Le 1er juin 1854, le directeur de la sûreté générale confirme que le sieur Pebernad en effet, n’étant pas en rupture de ban, ne peut être soumis à l’internement par mesure administrative
Le 16 juin, c'est Alix d'intervenir auprès du préfet et le 20 juin auprès de Favré, avocat à Toulouse. Ce dernier ira à Paris rencontrer le directeur de la sureté générale qui s'avoue impuissant devant l'erreur et la détermination du préfet Migneret.
Le 16 juin 1854, le préfet du Tarn Montou invente des décisions qui ne peuvent être : par décision de Monsieur le préfet de la Haute-Garonne tout séjour dans ce département et rigoureusement interdit au sieur Pebernad. et prend l'initiative d'en durcir l'application par des ordres [] donnés à la gendarmerie pour le faire arrêter dans le cas où il serait trouvé sans être muni d'une autorisation régulière.

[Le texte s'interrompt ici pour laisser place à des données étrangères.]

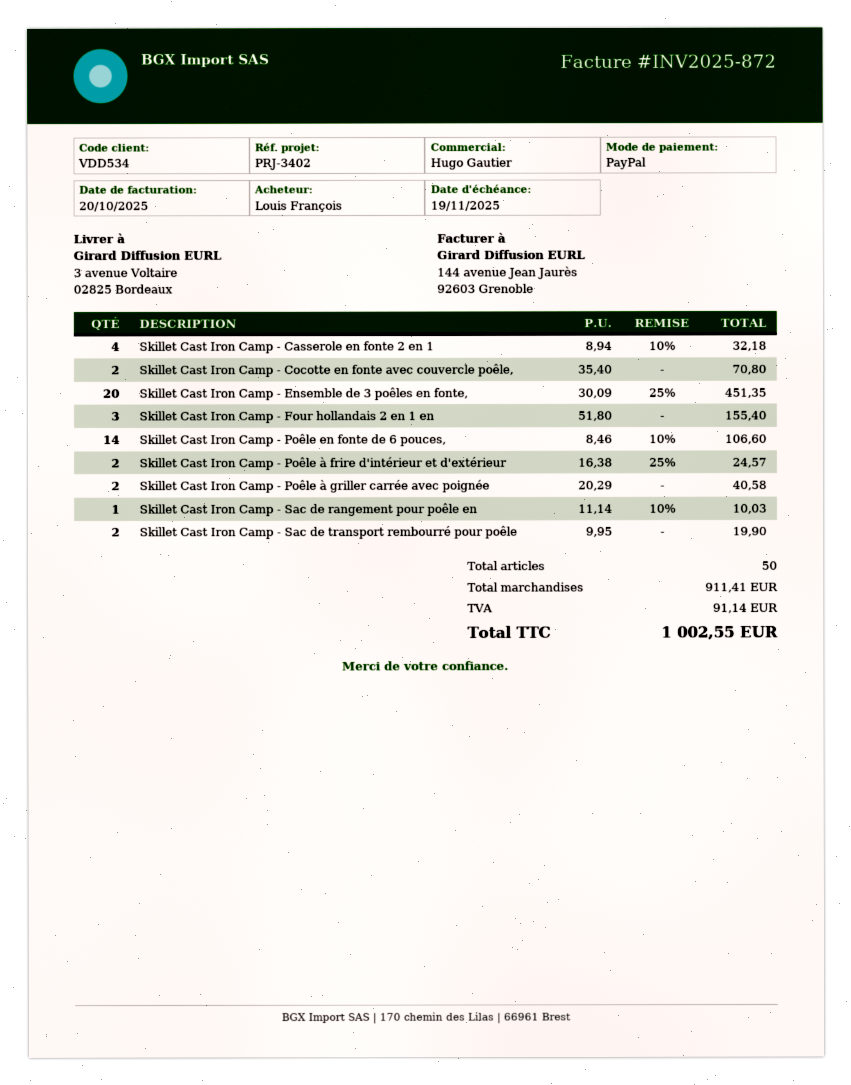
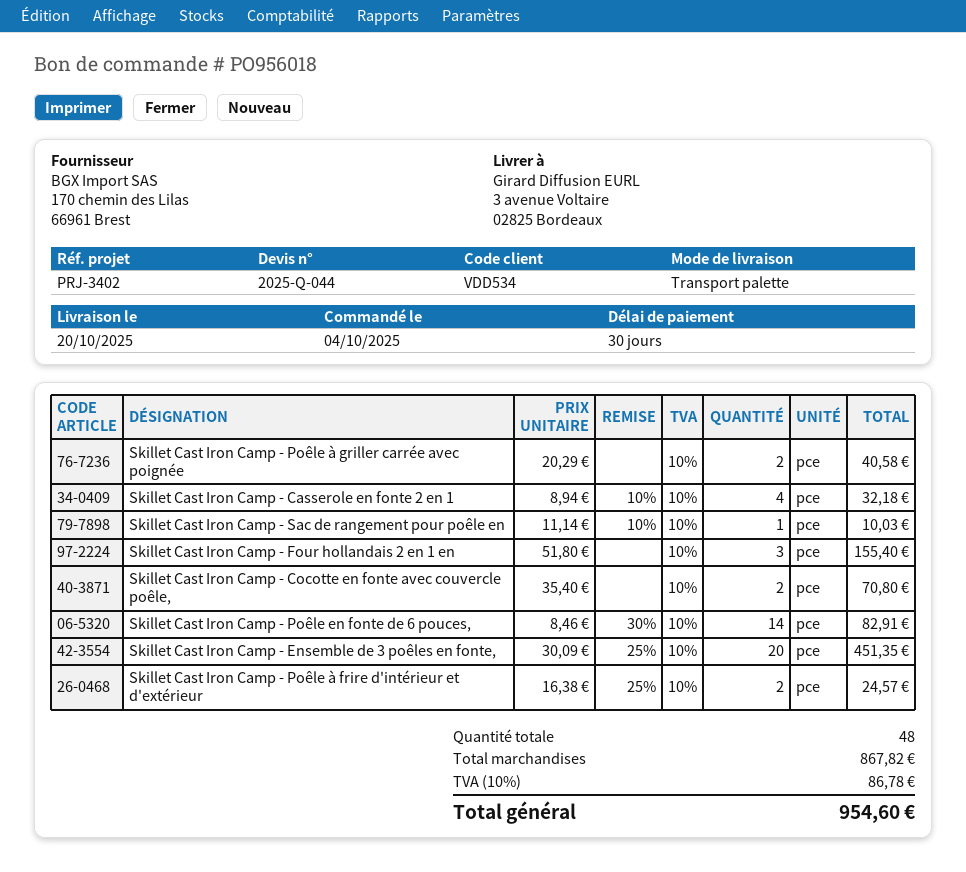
Skillet Cast Iron Camp - Poêle en fonte de 6 pouces,: 14 x 8.46 - 10% = 106.60 -> 14 x 8.46 - 30% = 82.91
Skillet Cast Iron Camp - Sac de transport rembourré pour poêle: 2 x 9.95 = 19.90 -> none
total quantity: 50 -> 48
subtotal: 911.41 -> 867.82
tax: 91.14 -> 86.78
total: 1002.55 -> 954.60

Et Jules devra encore de longues années subir l'acharnement injustifié d'une administration implacable ! La levée des sanctions interverviendra en 1859, mais pour Jules, ce sera trop tard.
Dès novembre 1859, la santé mentale de Jules a dégénéré en imbécillité. A la demande de Félicie, il sera mis sous tutelle. Les difficultés pour Félicie dureront jusqu'au décés de Jules le 5 mars 1861 à l'âge de 50 ans. Jean de Langautier, instruit sans doute par la tradition familiale, assurait que la syphillis en était la cause.
Difficile de parler de Félicie, qui a subi sans nous laisser de traces les difficultés de Jules, la disparition de Denise autour de ses 10 ans, les dettes d'Albert et le coût de l'éducation de Marcellin.
Elle s'éteindra en 1874, seulement agée de 60 ans.